Ce billet est initialement paru sous forme de tribune sur liberation.fr le 9 mars 2023.

 

Le président de la République a annoncé que l’IVG sera gravée dans la Constitution via un projet de loi soumis « dans les prochains mois ». Mais l’inscrire dans une révision constitutionnelle plus vaste pourrait faire échouer la réforme, estime le professeur de droit Jean-Philippe Derosier.

 

Depuis que la Cour suprême des Etats-Unis a éternué le 24 juin 2022, la France a peur de s’enrhumer. Plusieurs initiatives parlementaires, de députés et de sénateurs, ont été prises afin d’inscrire l’interruption volontaire de grossesse dans la Constitution. L’une d’entre elles, initiée par la NUPES à l’Assemblée nationale, a d’abord été adoptée par cette dernière (le 24 novembre 2022), avant d’être amendée et adoptée par le Sénat (le 1er février 2023). Elle tendait initialement à garantir « l’effectivité et l’égal accès au droit à l’interruption volontaire de grossesse » dans un nouvel article 66-2 de la Constitution. Le sénateur Philippe Bas a proposé une modification qui a permis l’adoption du texte au Sénat, selon laquelle un nouvel alinéa de l’article 34 prévoit que « la loi détermine les conditions dans lesquelles s’exerce la liberté de la femme de mettre fin à sa grossesse ».

 

En récupérant l’initiative, le Président de la République s’affichera comme l’auteur de la réforme : là est le risque

L’ensemble des présidents des groupes parlementaires de gauche de l’Assemblée nationale et du Sénat ont alors lancé un appel au Président de la République, lui demandant de reprendre ce texte de sa propre initiative afin d’éviter la voie du référendum et pouvoir soumettre in fine le texte au Congrès. L’appel fut entendu puisque le 8 mars, Emmanuel Macron a annoncé qu’il souhaitait « changer notre Constitution, afin d’y graver la liberté des femmes de recourir à l’interruption volontaire de grossesse […] dans le cadre du projet de loi portant révision de notre Constitution ».

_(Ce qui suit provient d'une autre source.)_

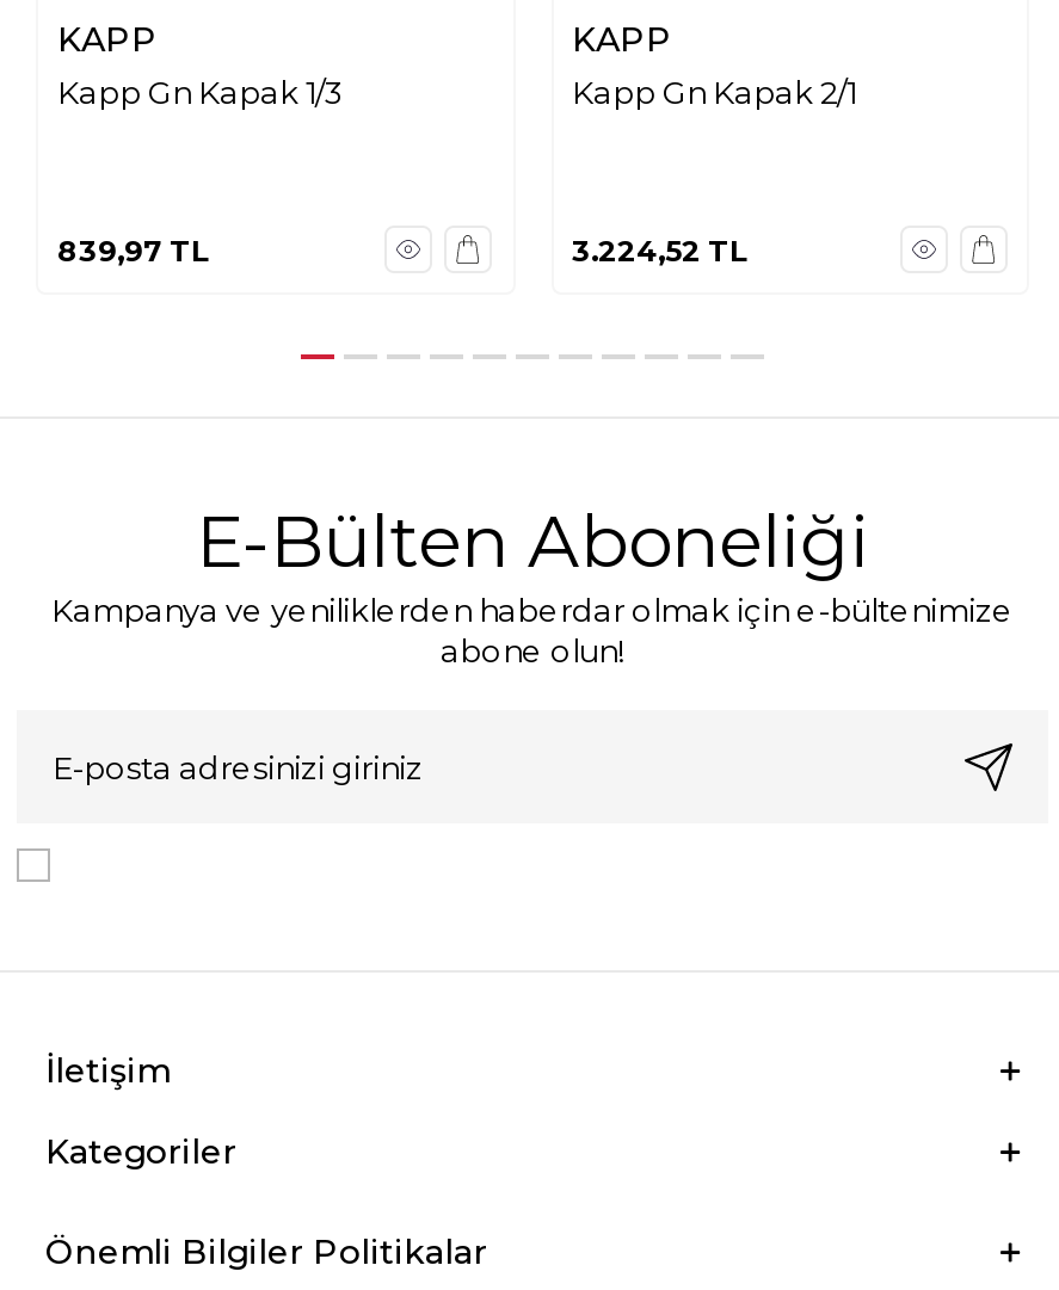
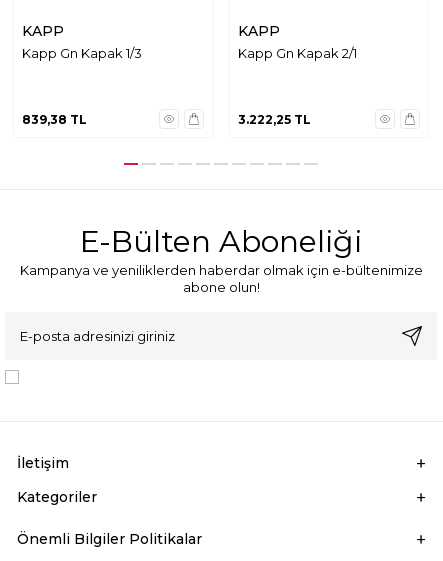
[57,232,210,267] 839,97 TL -> [22,112,87,126] 839,38 TL
[572,232,749,267] 3.224,52 TL -> [238,112,310,126] 3.222,25 TL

Si l’on peut déplorer qu’une telle avancée se fasse en réaction à un fait d’actualité étrangère, dans un pays où l’histoire et la culture des droits des femmes sont nettement différentes de la nôtre, on ne peut que se réjouir de l’avancée que constituerait une telle garantie de ce droit fondamental. Le chemin vers cette réforme, quoique étroit, semble ainsi tracé et possible.

La différence terminologique entre la garantie d’un « droit » et l’exercice d’une « liberté » a pu soulever des crispations, voire des oppositions. Mais elle fut également source de solutions puisque l’amendement sénatorial a permis de rallier les quelques sénateurs de droite et du centre nécessaires à son adoption, alors que la majorité du Sénat était initialement hostile à la proposition. En revanche, elle ne satisfait qu’à demi ses instigateurs, qui tenaient à garantir un « droit » pour ainsi introduire un « droit créance », c’est-à-dire une obligation pesant sur l’État, que les justiciables seraient en droit de revendiquer.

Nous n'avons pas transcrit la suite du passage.